Interpellé par un article sur agoravox (le web pour faire la révolution), j’ai tout d’abord commencé à y apporter un commentaire, afin de lui exprimer les points d’accord, et aussi les différences que j’entretiens avec son point de vue. Mais face à la longueur de mon commentaire, j’ai bien senti que le problème du “complot”, mis en rapport celui de la révolution, était plus compliqué qu’il n’y paraît.
Tout d’abord, je partage (même si j’en suis victime) deux constatations faites par l’auteur de l’article :sur le net fleurissent en ce moment dénonciations régulières de complot, et en parallèle de nombreux appels à une “révolution”. S’il est vrai que cette profusion peut nuire à la crédibilité des deux éléments, force est de constater qu’il y a autant de complots et de révolutions qu’il y a d’auteurs et de commentateurs. Cela signifie pour l’auteur que les hommes sont avides de secrets, de complots et de fantasme “Historique”. Cela est à la fois vrai et faux. Car si l’homme a toujours rêvé de jouer un rôle dans l’Histoire, l’Histoire le lui a bien rendu : Elle est auréolée d’individualités héroïques, émaillée de complots et parcourue de révolutions.
Car dans la définition même du concept de “complot” apparaît la notion de “secret”, et donc de mystère entourant ce concept. Le complot doit être préparé en secret, et sa réalité n’est due qu’à la Foi de ceux qui le désirent ou le redoutent (le complot). Cela signifie que si certains croient en l’existence d’un complot, leur réaction est de se rassembler discrètement (pour ne pas se faire repérer par les “agents” du complot) afin de lutter contre ce complot : ils donnent ainsi vie au complot anti-complot. Et bien sûr en face, on se rassemble aussi, il suffit de se croire visé et un nouveau complot est né.
C’est pour cette raison qu’il y a autant de complots que de différences. Un complot juif, musulman, chinois, américain, capitaliste, tout est possible puisque invérifiable : sans compter que les ennemis peuvent faire entrer n’importe quel courant dans le complot du voisin. Ou même faire croire qu’il en est ami, ou ennemi…

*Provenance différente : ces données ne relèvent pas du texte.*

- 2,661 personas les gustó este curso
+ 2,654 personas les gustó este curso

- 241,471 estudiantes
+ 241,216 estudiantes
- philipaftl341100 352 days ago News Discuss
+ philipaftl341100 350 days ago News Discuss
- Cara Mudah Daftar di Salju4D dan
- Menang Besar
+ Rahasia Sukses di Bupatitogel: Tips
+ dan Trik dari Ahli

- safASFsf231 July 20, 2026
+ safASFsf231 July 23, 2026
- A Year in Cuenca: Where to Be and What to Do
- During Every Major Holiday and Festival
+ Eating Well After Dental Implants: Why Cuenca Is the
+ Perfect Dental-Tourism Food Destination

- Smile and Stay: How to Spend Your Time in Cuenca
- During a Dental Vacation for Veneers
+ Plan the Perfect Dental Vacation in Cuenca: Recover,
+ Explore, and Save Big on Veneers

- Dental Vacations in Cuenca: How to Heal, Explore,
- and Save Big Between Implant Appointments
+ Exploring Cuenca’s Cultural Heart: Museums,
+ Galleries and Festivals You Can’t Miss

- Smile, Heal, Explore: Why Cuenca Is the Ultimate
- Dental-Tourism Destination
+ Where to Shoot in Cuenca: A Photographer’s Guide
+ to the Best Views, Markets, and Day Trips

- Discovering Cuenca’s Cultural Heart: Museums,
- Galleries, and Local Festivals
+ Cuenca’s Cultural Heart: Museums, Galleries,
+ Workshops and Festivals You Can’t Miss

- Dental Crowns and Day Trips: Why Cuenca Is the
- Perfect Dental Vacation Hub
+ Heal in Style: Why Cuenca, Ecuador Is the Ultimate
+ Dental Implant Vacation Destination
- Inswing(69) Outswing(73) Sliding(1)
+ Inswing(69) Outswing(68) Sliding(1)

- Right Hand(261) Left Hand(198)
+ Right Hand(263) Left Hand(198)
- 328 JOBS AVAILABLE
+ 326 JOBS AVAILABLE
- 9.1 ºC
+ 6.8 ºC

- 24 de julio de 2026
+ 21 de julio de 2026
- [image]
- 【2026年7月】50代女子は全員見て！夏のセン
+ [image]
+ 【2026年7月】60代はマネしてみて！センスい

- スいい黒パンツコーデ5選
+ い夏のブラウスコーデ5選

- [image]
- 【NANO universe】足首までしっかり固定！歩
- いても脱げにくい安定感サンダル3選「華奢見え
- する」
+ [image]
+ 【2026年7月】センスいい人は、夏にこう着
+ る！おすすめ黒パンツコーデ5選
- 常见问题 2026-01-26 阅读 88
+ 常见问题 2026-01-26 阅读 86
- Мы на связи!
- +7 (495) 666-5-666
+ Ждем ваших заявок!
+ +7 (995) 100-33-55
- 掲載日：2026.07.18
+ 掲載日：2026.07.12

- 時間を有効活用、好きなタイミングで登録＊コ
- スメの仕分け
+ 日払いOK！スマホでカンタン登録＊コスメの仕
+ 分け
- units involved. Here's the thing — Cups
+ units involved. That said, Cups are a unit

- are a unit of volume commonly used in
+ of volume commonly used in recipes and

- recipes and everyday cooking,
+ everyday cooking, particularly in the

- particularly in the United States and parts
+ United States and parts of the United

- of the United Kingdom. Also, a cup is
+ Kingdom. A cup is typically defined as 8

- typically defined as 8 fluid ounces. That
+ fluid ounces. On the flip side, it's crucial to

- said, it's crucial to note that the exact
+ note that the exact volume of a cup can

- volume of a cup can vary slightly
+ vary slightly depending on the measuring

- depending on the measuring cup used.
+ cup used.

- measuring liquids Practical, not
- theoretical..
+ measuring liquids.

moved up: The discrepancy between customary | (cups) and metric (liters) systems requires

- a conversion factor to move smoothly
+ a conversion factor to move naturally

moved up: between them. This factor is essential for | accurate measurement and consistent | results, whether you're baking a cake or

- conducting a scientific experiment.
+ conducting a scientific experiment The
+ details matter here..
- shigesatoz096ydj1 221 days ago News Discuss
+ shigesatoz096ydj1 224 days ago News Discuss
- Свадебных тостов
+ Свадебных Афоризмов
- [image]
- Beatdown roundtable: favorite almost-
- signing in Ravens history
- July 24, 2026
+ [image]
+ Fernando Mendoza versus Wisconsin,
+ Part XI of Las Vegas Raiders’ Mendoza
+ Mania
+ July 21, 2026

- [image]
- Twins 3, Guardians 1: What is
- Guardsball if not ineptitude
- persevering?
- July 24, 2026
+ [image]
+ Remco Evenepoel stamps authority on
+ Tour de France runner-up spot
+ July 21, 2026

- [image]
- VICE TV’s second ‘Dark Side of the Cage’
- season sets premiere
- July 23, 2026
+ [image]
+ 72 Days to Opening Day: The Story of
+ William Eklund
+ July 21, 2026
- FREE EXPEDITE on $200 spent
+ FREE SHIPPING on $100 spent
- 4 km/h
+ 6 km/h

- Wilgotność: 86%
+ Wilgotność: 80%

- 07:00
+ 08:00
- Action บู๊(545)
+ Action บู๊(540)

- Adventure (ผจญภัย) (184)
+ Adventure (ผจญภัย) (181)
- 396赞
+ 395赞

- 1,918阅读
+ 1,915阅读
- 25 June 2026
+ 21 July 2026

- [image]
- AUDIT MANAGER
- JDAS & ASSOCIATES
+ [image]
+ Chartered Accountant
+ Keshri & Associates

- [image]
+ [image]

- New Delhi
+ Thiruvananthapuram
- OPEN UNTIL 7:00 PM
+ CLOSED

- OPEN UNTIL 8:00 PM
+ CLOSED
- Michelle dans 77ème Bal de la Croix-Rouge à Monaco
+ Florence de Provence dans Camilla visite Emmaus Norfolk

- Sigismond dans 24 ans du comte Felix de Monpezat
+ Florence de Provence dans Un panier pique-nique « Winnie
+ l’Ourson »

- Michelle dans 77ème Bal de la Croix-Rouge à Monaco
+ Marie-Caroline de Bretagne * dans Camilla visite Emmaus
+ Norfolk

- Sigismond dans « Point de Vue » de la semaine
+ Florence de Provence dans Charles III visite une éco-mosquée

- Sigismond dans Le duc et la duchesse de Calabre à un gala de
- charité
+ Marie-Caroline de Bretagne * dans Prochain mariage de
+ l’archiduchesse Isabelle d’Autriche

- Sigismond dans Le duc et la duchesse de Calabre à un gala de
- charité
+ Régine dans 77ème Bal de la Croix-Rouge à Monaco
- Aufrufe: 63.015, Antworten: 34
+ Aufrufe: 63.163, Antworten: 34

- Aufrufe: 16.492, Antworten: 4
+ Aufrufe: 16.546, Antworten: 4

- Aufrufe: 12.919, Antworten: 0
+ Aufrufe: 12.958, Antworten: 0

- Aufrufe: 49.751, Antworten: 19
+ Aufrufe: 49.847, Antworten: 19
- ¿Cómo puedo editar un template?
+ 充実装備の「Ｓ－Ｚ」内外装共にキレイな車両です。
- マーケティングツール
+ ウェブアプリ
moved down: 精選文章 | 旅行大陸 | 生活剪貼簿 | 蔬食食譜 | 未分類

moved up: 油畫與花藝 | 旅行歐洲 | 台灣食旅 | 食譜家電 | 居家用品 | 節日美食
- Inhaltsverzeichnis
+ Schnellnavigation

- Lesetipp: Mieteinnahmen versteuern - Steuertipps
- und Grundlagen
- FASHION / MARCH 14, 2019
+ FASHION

La révolution est l’acte qui révèle au grand jour le travail du complot, et qui permet de basculer brusquement d’un système de gouvernance à un autre. Lorsque cette révolution est passée, elle est inscrite dans l’Histoire. La seule possibilité de changer à nouveau sera d’en fomenter une nouvelle, et c’est par le complot que ceci est rendu possible. C’est souvent pour éviter de trop nombreux changements (tous les complots qui attendaient une faiblesse de l’ordre établi précédent voulant profiter de l’instabilité actuelle) qu’une dictature est rapidement installée. Toujours pour sauver une révolution.
Mais comme nos gouvernants sont eux-aussi passionnés par les complots, ils craignent les révolutions. Ils sont eux-mêmes victimes de la création de leur fantasme guerrier. Et de leur héroïsme de souvenir. Alors pour prévenir les révolutions, quoi de mieux que d’instaurer une dictature, en la préparant secrètement ?
Pas facile, mais il existe une solution, déjà bien éprouvée par les “héros” de l’Histoire, et synthétisée par la fameuse phrase d’Orwell : “on n’établit pas une dictature pour sauver une révolution, on fait une révolution pour établir une dictature”. Et oui, voilà les paradoxes du complot réglés : puisque les complots se créent toujours et partout, autant comploter volontairement, afin de créer le complot ennemi. D’où le “grand complot” : les dirigeants de la planète veulent conserver leur pouvoir, et les privilèges qui vont avec. Mais le capitalisme ne peut survivre sans inégalités, ce qui provoque toujours et inévitablement des conflits d’intérêt, pouvant déboucher sur des révolutions. Le plus simple est donc de créer eux mêmes cette révolution pour la contrôler, et déboucher sur une dictature pour garantir cette révolution. En légiférant sans cesse contre les libertés individuelles, en accroissant la misère des peuples ils parviendront à pousser tant de gens dans la rue que la révolte se produira. Alors les dirigeants ramèneront l’ordre, et seront en mesure d’établir une dictature.
Après c’est une question de point de vue : si la loi Hadopi est si urgente à adopter, est-ce la faute des internautes se préparant à la révolution, ou est-ce parce que cette loi risque d’être adoptée que les internautes se réveillent ?
Dans le premier cas, l’auteur de l’article aurait raison de croire que nous avons trop crié au loup. Dans le second, il est presque trop tard pour crier.
Cependant une chose est sûre, complot ou pas, c’est que nous regretterons de n’avoir fait que crier.